— WORK REQUEST —
The lines to copy run from the one containing "Downloads 1,057 Views" to the end of the records below; repeat them exactly and include nothing else.
[Opening DATASET RECORDS section]
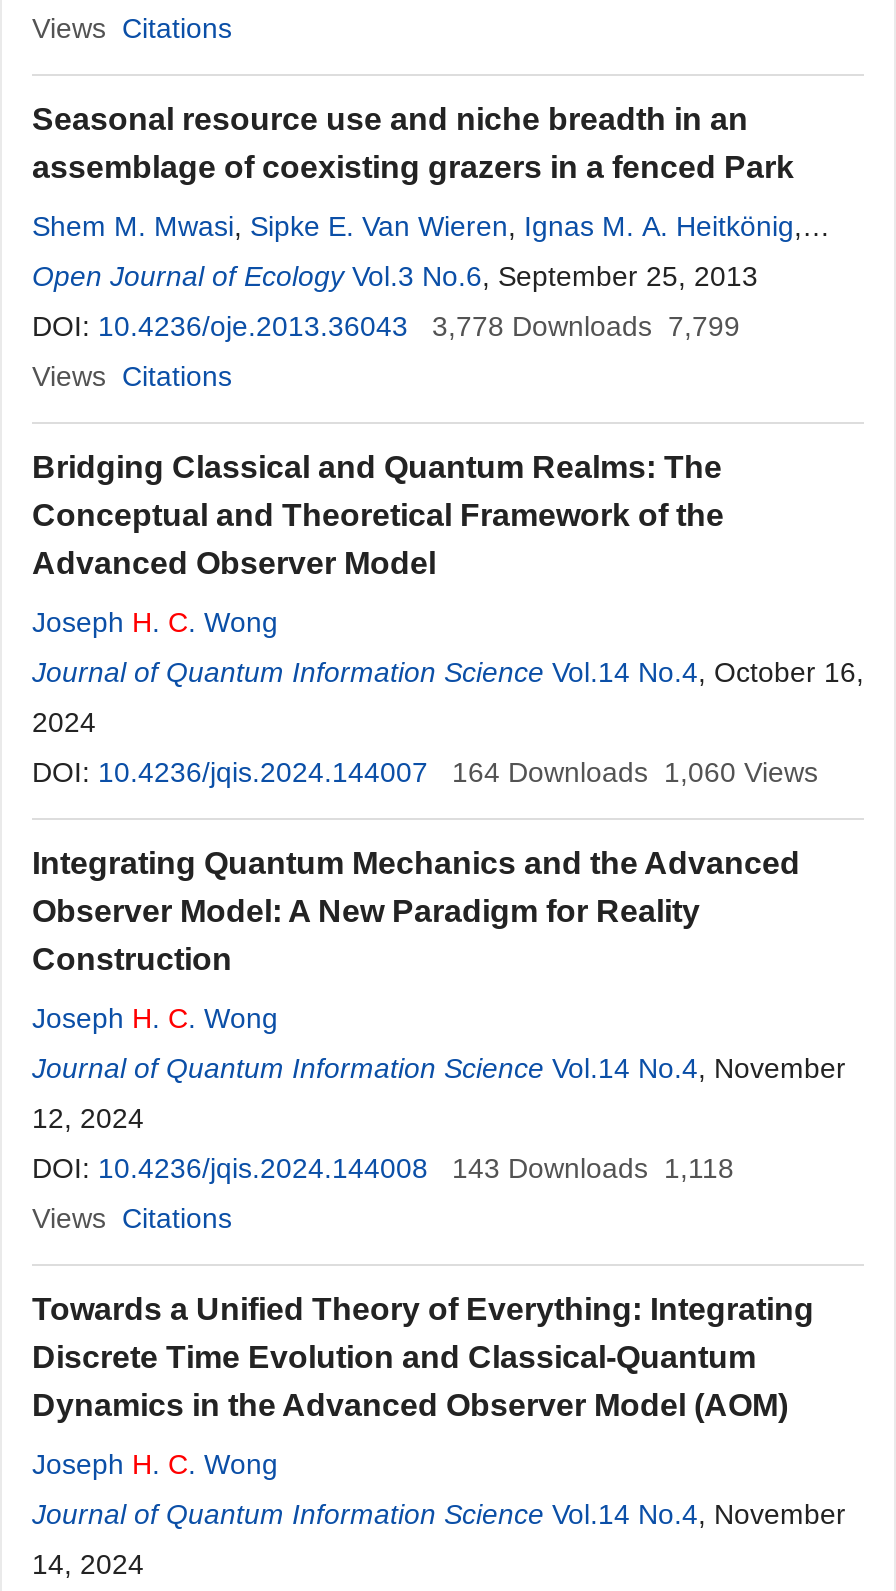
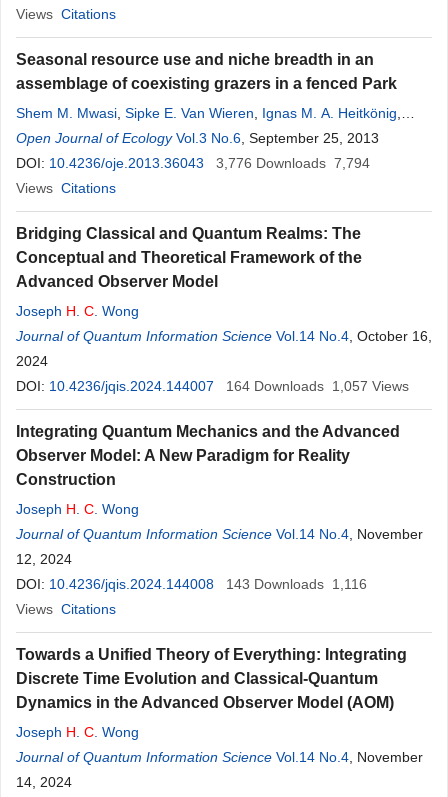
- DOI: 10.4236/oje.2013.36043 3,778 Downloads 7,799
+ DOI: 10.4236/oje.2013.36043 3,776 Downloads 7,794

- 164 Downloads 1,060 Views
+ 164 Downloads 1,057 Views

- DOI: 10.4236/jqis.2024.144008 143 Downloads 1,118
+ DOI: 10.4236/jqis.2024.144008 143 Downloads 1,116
[Closing DATASET RECORDS section]
— EXPECTED ANSWER —
+ 164 Downloads 1,057 Views

- DOI: 10.4236/jqis.2024.144008 143 Downloads 1,118
+ DOI: 10.4236/jqis.2024.144008 143 Downloads 1,116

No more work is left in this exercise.